### EXERCISE AIM
Look through the entries below and extract exactly the lines from the one containing "Cyclone - FF" through the one containing "Icon - FF Forged", ends included.
══ ENTRIES SUPPLIED
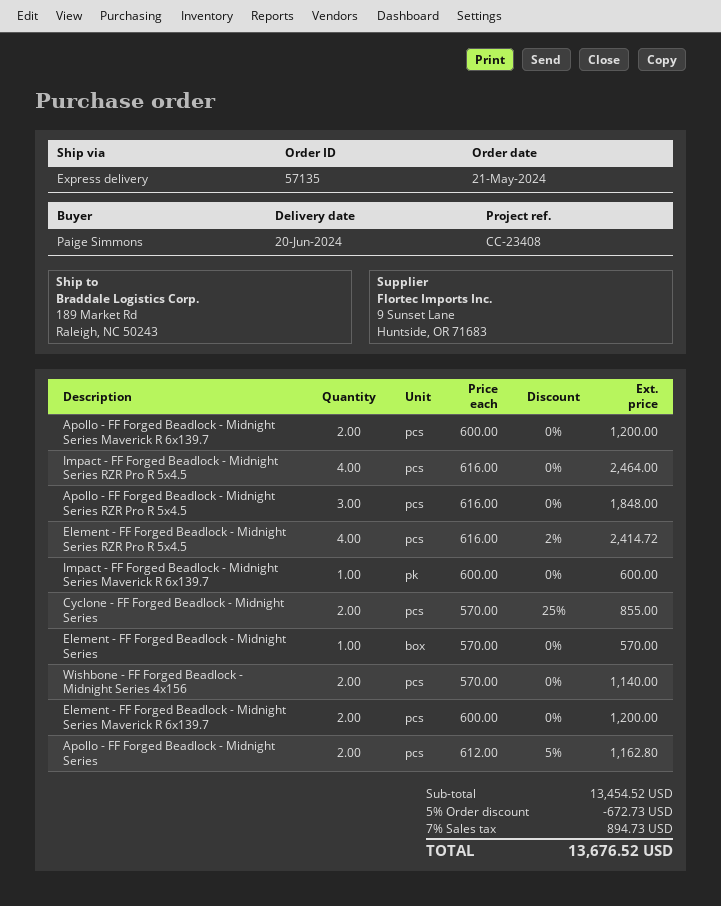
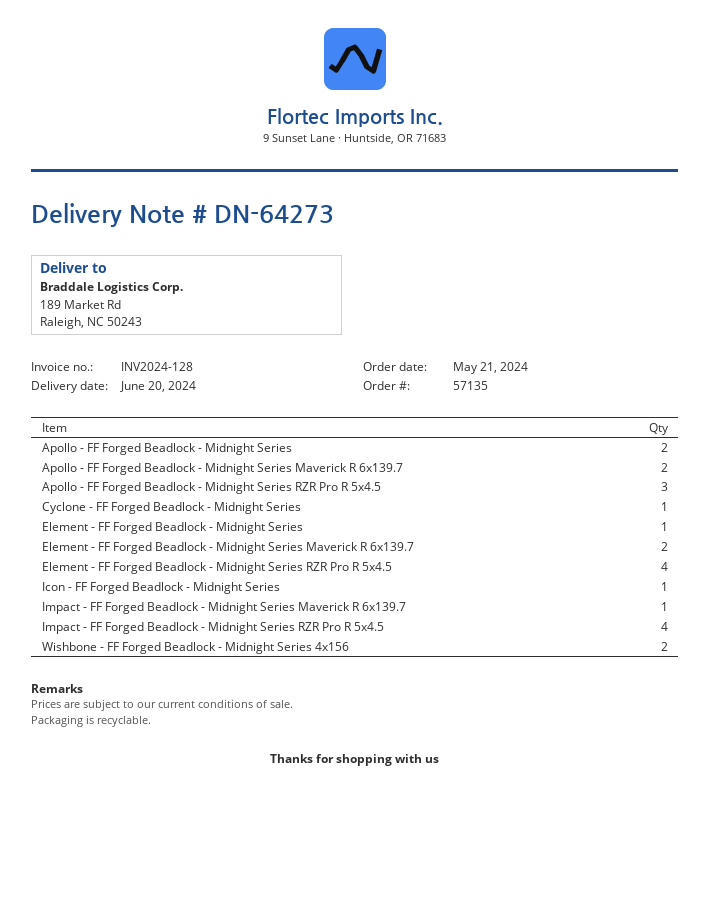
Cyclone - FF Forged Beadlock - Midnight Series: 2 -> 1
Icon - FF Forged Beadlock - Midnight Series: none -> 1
════
══ ENTRIES SUPPLIED
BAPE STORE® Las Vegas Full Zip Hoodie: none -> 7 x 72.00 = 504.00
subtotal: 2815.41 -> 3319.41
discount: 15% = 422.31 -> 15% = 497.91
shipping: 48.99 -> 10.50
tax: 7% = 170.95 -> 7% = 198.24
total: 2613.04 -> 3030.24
════
══ ENTRIES SUPPLIED
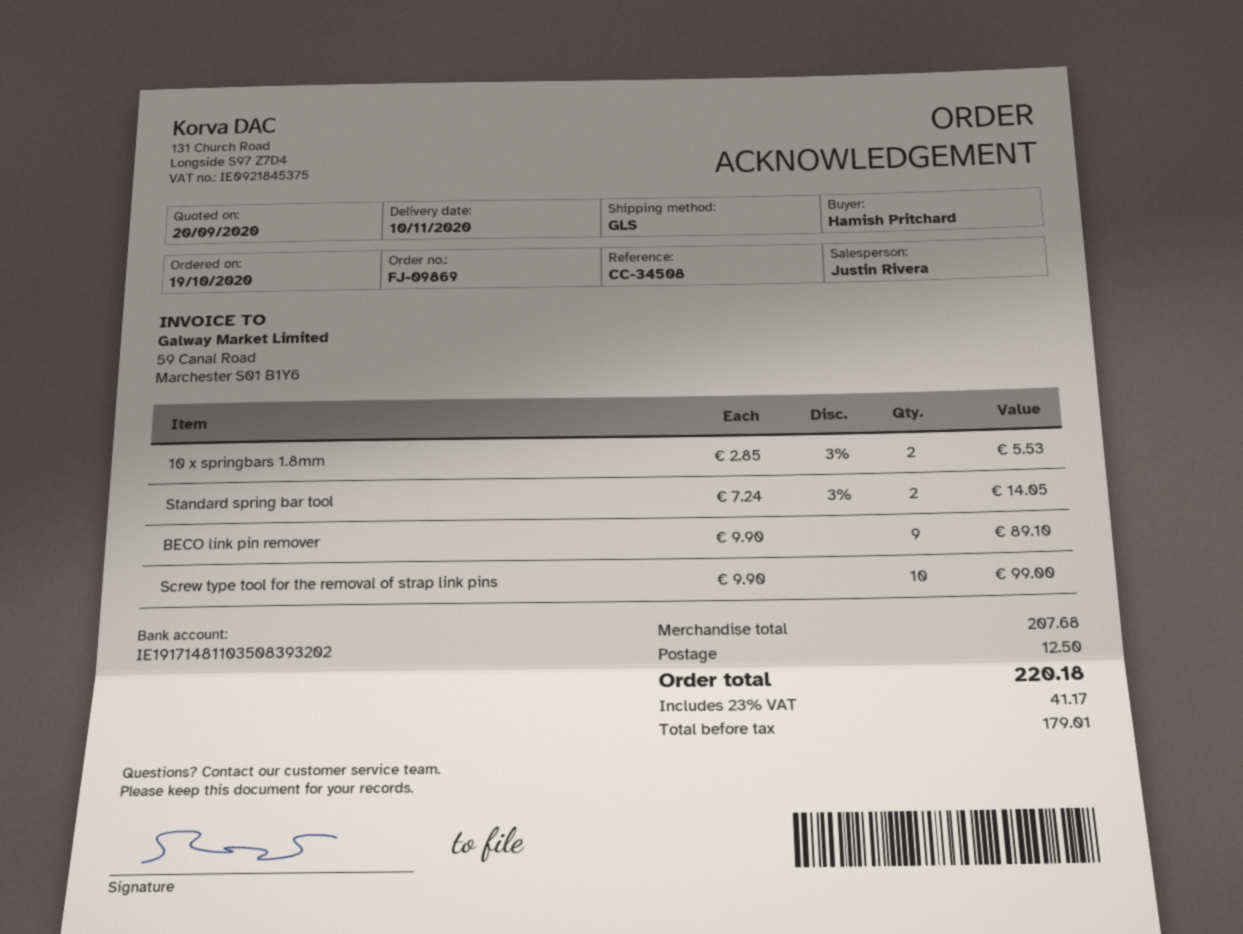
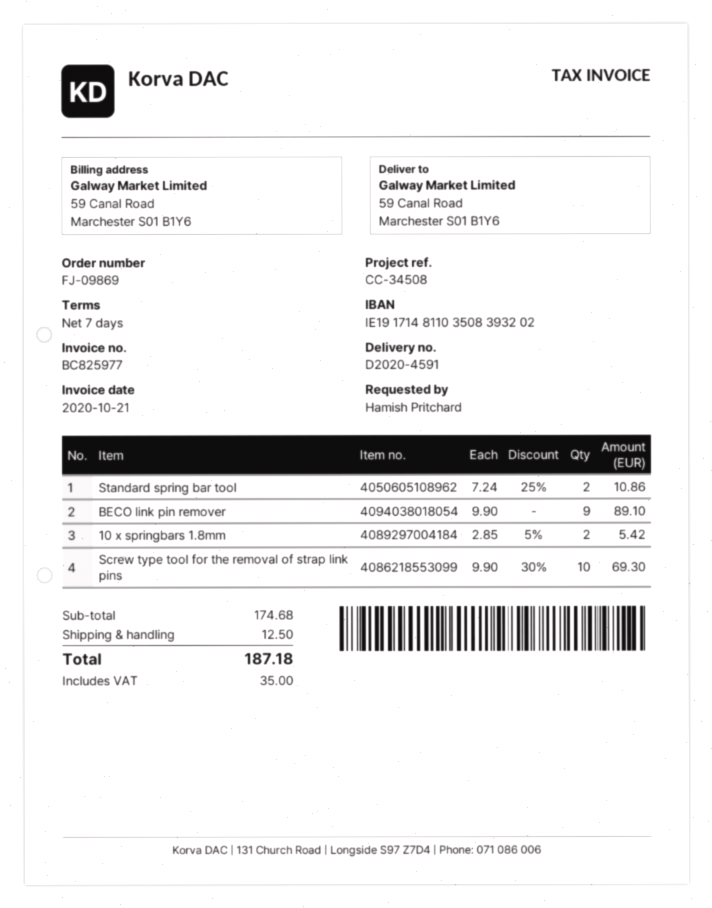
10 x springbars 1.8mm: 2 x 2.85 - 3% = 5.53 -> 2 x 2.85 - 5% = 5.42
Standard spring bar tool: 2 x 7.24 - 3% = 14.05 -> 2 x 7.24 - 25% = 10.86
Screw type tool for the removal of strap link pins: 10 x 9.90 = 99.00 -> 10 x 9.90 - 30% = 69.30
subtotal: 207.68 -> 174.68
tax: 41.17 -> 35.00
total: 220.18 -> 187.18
════
### SOLUTION BELOW
Cyclone - FF Forged Beadlock - Midnight Series: 2 -> 1
Icon - FF Forged Beadlock - Midnight Series: none -> 1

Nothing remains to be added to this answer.